I've found tutorials and documentation on this, and have read about it before (when using Linux)... but if you know, what is the easiest way to install and use ntp for keeping the time in sync? I'm just wondering what the very simplest way is.


----------



## drp (Jul 24, 2010)

The easiest way I've ever seen to do it is using the clock of whichever desktop environment you're using, when it has the option of using NTP. Whether or not it clashes with other NTP setups or whatever else, I have no idea. I'm a little confused about the different options there are, and whether or not they conflict with each other, etc.


----------



## gordon@ (Jul 24, 2010)

In FreeBSD, I recommend you use both ntpdate and ntpd. ntpdate will set the clock when you first boot so it's close enough that ntpd will work with it.

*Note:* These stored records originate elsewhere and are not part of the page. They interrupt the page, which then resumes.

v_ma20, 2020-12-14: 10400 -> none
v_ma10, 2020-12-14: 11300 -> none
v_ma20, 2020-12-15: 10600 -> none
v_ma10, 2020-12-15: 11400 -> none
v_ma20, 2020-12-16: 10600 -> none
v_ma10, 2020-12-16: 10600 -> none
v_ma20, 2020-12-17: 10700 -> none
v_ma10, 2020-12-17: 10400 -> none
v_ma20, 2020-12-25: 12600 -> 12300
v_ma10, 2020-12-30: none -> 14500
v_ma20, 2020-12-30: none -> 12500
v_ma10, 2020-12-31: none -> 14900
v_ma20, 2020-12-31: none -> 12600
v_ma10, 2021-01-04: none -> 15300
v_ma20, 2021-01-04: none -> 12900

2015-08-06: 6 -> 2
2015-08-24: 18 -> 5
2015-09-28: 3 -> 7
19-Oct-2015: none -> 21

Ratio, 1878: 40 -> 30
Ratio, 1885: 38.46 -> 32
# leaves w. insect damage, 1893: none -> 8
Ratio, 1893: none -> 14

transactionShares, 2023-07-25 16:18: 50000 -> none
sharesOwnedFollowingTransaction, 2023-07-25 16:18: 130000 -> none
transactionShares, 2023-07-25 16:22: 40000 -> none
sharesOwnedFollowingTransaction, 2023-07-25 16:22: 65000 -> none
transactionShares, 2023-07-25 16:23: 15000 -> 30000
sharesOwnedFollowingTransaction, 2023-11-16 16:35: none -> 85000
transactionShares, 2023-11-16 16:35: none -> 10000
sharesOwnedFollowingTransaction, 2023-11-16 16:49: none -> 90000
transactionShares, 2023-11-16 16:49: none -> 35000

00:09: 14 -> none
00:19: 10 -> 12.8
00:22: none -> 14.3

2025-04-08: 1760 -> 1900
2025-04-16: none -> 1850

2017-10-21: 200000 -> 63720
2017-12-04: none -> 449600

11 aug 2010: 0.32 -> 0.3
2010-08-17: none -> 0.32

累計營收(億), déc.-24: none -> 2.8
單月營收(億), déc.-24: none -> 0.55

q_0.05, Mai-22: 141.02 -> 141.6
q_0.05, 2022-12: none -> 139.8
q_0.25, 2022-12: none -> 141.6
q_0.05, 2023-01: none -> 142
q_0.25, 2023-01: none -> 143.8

You can just add the following to /etc/rc.conf:


```
ntpd_enable="YES"
ntpdate_enable="YES"
```

Then read through /etc/ntp.conf. It's pretty well documented so it should be pretty obvious what to set.


----------



## gilinko (Jul 24, 2010)

Or install openntpd from ports, which is much simpler and in my opinion works a lot better then the native ntpd daemon. No need to worry about stratum or anything else like that, just point it at a ntp server and let it go. However do use ntpdate to set the time and date on boot, to always have a good clock to start with.


----------



## rbelk (Jul 24, 2010)

gordon@ said:
			
		

> In FreeBSD, I recommend you use both ntpdate and ntpd. ntpdate will set the clock when you first boot so it's close enough that ntpd will work with it.
> 
> You can just add the following to /etc/rc.conf:
> 
> ...



Gordon, I've only use ntpd only at startup. I guess it doesn't make a difference though.


```
#----------ntp config
ntpd_enable="YES"
ntpd_sync_on_start="YES"
```


----------



## drp (Jul 24, 2010)

> ntpd_enable="YES"
> ntpd_sync_on_start="YES"


Thanks, rbelk, that works for me. When I tried it the other way, it was giving me errors saying "hostname nor servname provided" and "cannot find host" or "cannot resolve host" or something along those lines. Now it's working fine.


----------



## drp (Jul 24, 2010)

That's just what I was looking for, that's the simplest thing I can think of doing.


----------



## gordon@ (Jul 24, 2010)

Ah, looks like ntpd_sync_on_start does the same thing that ntpdate does for you. Good to know (to avoid having to fork an additional process during bootup).


----------



## phoenix (Jul 24, 2010)

gilinko said:
			
		

> Or install openntpd from ports, which is much simpler and in my opinion works a lot better then the native ntpd daemon. No need to worry about stratum or anything else like that, just point it at a ntp server and let it go. However do use ntpdate to set the time and date on boot, to always have a good clock to start with.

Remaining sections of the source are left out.